Celui-ci, orphelin très jeune, fut un constant laudateur des femmes, un amoureux de la nature et a représenté essentiellement des Maternités douces, des femmes belles et élégantes, des bouquets de fleurs (juste cueillies, selon son propre témoignage).
Cette très belle oeuvre sur soie nous propose un couple d’amoureux dans un environnement de branches de figuier. Leurs maintien et environnement ne sont pas indifférents : si les vêtements et coiffures de l’une et de l’autre sont traditionnels, le peintre se refuse à donner à cette femme une stricte place confucéenne, celle qui devait être la sienne à l’époque dans le milieu mandarinal de Le Pho : la soumission n’est plus de mise et la figure centrale qui s’impose du tableau est bien cette femme aux traits du visage doux mais affirmés, aux seins saillants sous l’ao dai, au geste prompt à enserrer le feuillage qui forme comme une haie de séparation avec l’observateur.

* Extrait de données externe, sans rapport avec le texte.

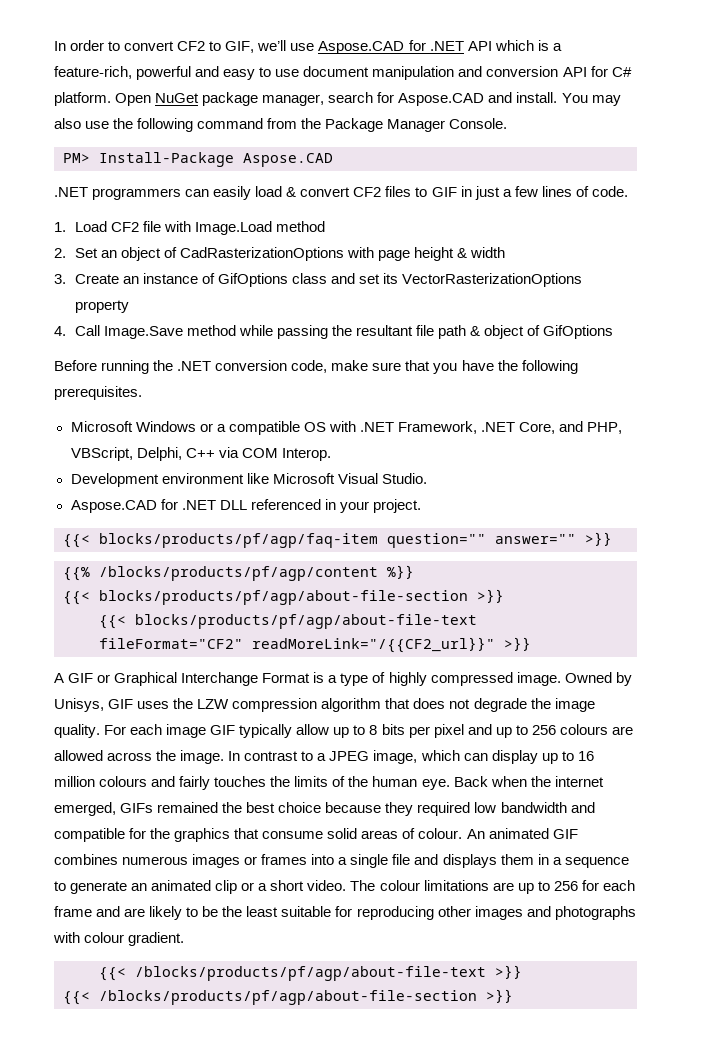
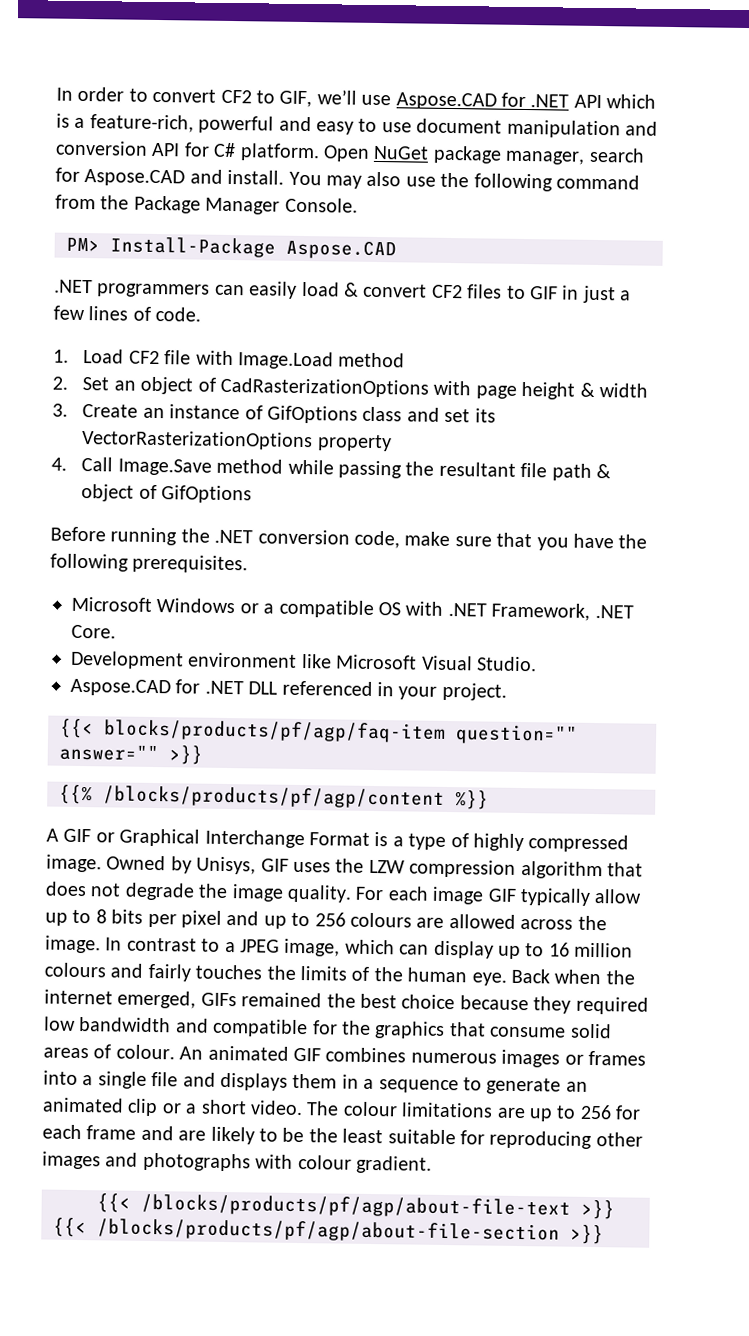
- Microsoft Windows or a compatible OS with .NET Framework, .NET Core, and PHP, VBScript, Delphi, C++ via COM Interop.
+ Microsoft Windows or a compatible OS with .NET Framework, .NET Core.
- {{< blocks/products/pf/agp/about-file-section >}}
- {{< blocks/products/pf/agp/about-file-text fileFormat="CF2" readMoreLink="/{{CF2_url}}" >}}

On notera également – comme si le peintre ne voulait pas dissiper l’observateur – l’absence de fleurs et le fond uniforme. L’homme, en retrait, est plus captivé que confiant, plus demandeur que rassuré : c’est lui qui a besoin de cette femme et non l’inverse.
Le message de Le Pho est clair : l’amour dépasse l’autorité, la femme est l’égale de l’homme et l’individu prime sur la société.
Plus généralement, pour Le Pho, la vieille société mandarinale se meurt et la révolution artistique est bien plus importante que la réforme politique. Le peintre vote avec son pinceau. Et lorsque il peint cette oeuvre, Le Pho pressent déjà qu’il ne rentrera pas au pays natal. Quelques années plus tard, toujours à Paris, il rencontrera Paulette qui lui donnera 55 ans de bonheur…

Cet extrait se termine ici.